Contemporary Challenges for Maximus’ Account of the Will
All of the discussion above raises plenty of questions about whether Maximus’ account of the will really does all the work relating to apokatastasis that Hart ascribes to it. But even if it might, we’re still left with the question whether Maximus’ account of the will is actually true.
Maximus developed his distinction between the natural and gnomic wills in the context of a long and contentious history of philosophical and theological debates about human freedom, determinism, and providence, in the particular hothouse of the monothelite controversy (see Bronwein Neil, “Providence and the Gnomic Will Before Maximus,” in The Oxford Handbook of Maximus the Confessor; Ian A. McFarland, “Willing is Not Choosing,” International Journal of Systematic Theology 9:1 [January, 2007], 1-23). It’s fair to say the general question of human freedom and cosmic determinism is one of the biggest questions in all of the history of philosophy and theology. It’s also fair to say that the monothelite controversy reflects on the central mystery of Christian faith: how Jesus can be both fully human and fully God. We may appreciate Maximus’ brilliant insights into these questions, but the notion that he basically “got it all right” and settled the questions forever seems facially unlikely.

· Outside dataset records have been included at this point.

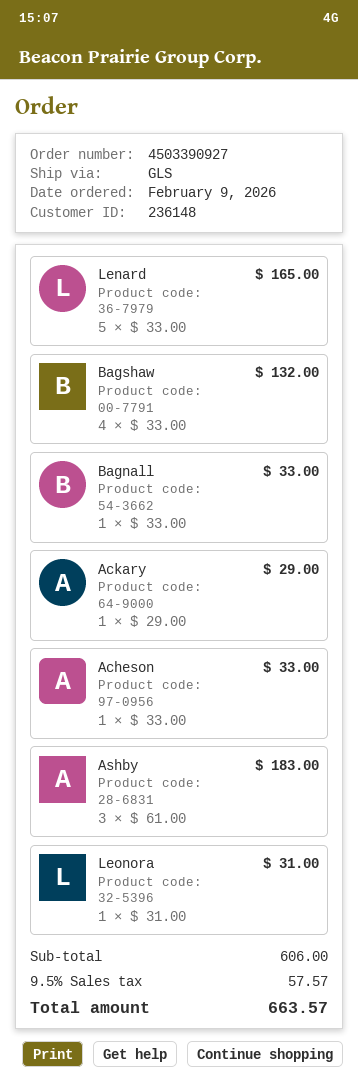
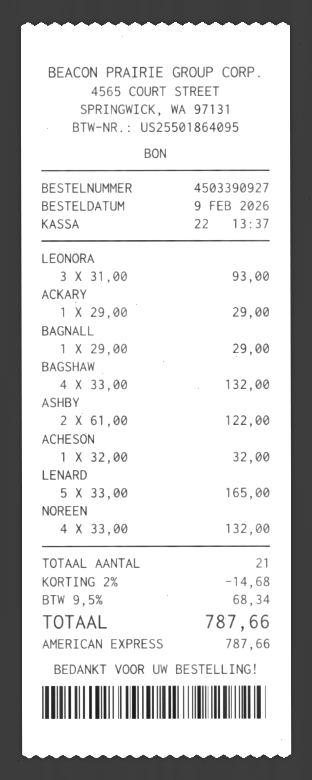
Bagnall: 1 x 33.00 = 33.00 -> 1 x 29.00 = 29.00
Acheson: 1 x 33.00 = 33.00 -> 1 x 32.00 = 32.00
Ashby: 3 x 61.00 = 183.00 -> 2 x 61.00 = 122.00
Leonora: 1 x 31.00 = 31.00 -> 3 x 31.00 = 93.00
NOREEN: none -> 4 x 33.00 = 132.00
discount: none -> 2% = 14.68
tax: 9.5% = 57.57 -> 9.5% = 68.34
total: 663.57 -> 787.66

From a contemporary perspective, we must ask how Maximus’ insights relate to what the natural sciences have disclosed about the evolution of the universe and of life on Earth, including the evolution of homo sapiens. This question, of course, in turn raises huge methodological questions about the relationship between theology and science. I devote about fifty pages to this question (and I don’t claim to solve it!) in a forthcoming book on law, theology, and neuroscience, drawn from my doctoral dissertation on this subject, so I can’t possibly do it justice in a few paragraphs in a blog post. Let me note this: I studied with Conor Cunningham, author of Darwin’s Pious Idea, and I broadly agree with the critique Radical Orthodoxy has raised about much of the modern “theology and science” literature (and that Hart has alluded to, for example, in The Experience of God). The natural sciences are made possible because of theology — because God is the Creator — and so the “dialogue” between theology and science is not just a matter of two otherwise neutral parties sharing a pint at the local pub.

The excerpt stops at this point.